### INSTRUCTIONS TO FOLLOW
Among the entries, which lines carry the string "pack"? Copy every one.

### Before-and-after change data
▽

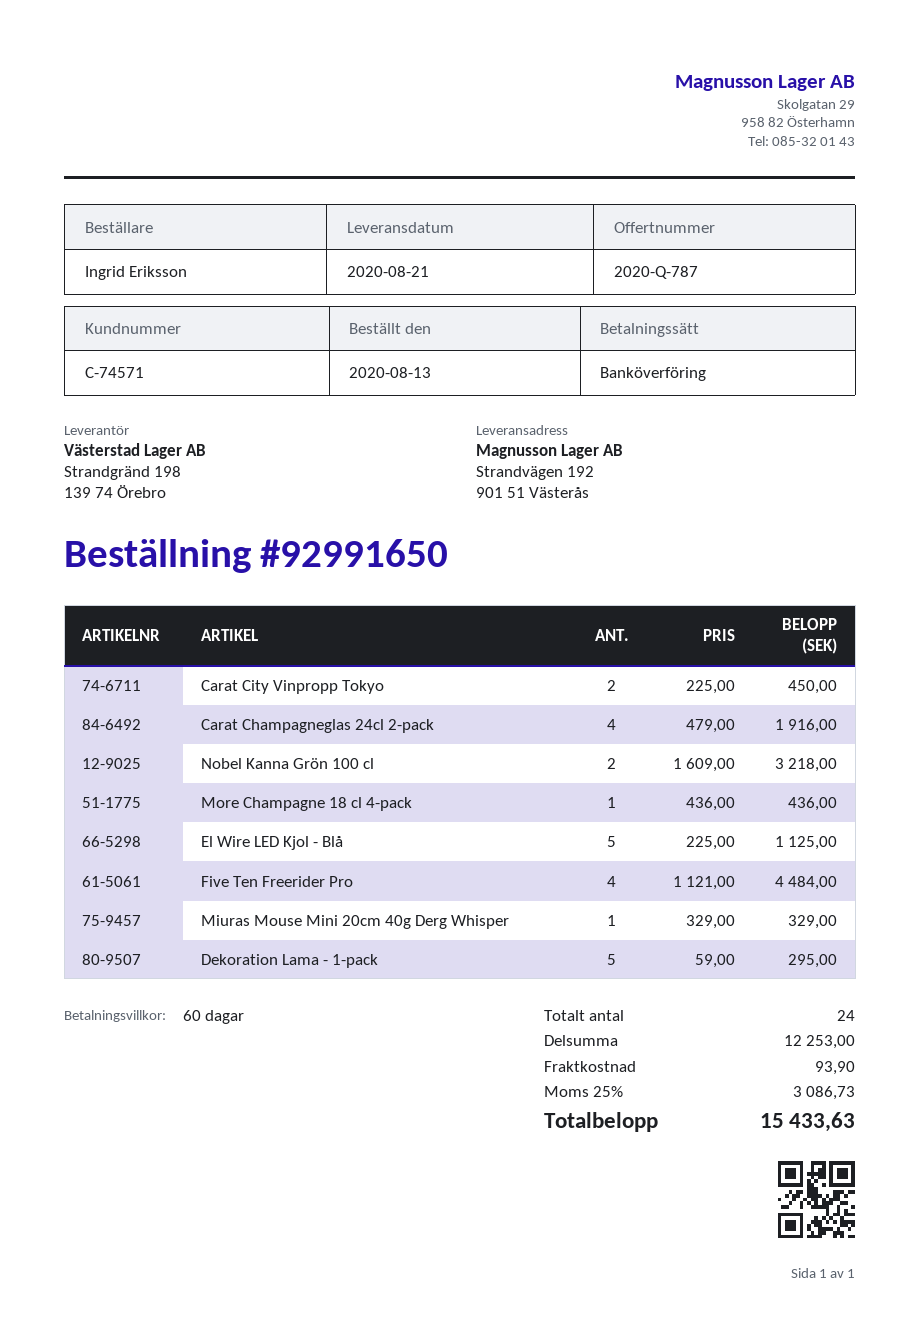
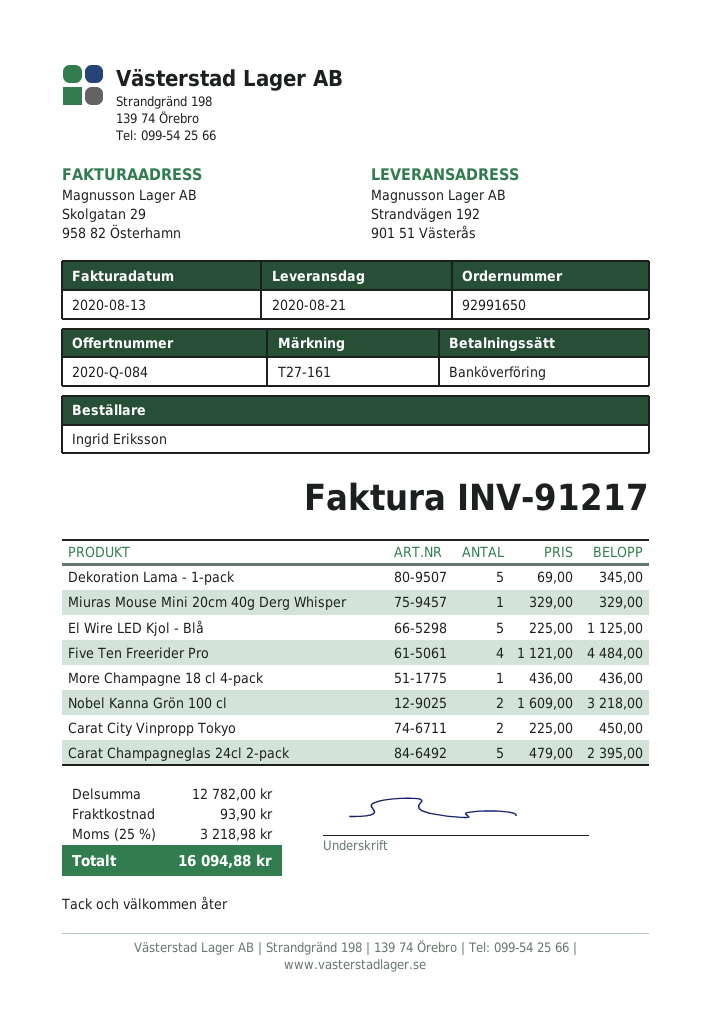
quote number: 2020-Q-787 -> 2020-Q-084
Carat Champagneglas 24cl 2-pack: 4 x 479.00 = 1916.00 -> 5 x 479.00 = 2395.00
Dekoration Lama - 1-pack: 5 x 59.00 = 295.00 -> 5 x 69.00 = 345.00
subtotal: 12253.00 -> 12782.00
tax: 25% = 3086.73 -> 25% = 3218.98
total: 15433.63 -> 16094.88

△

### TASK RESULT
Carat Champagneglas 24cl 2-pack: 4 x 479.00 = 1916.00 -> 5 x 479.00 = 2395.00
Dekoration Lama - 1-pack: 5 x 59.00 = 295.00 -> 5 x 69.00 = 345.00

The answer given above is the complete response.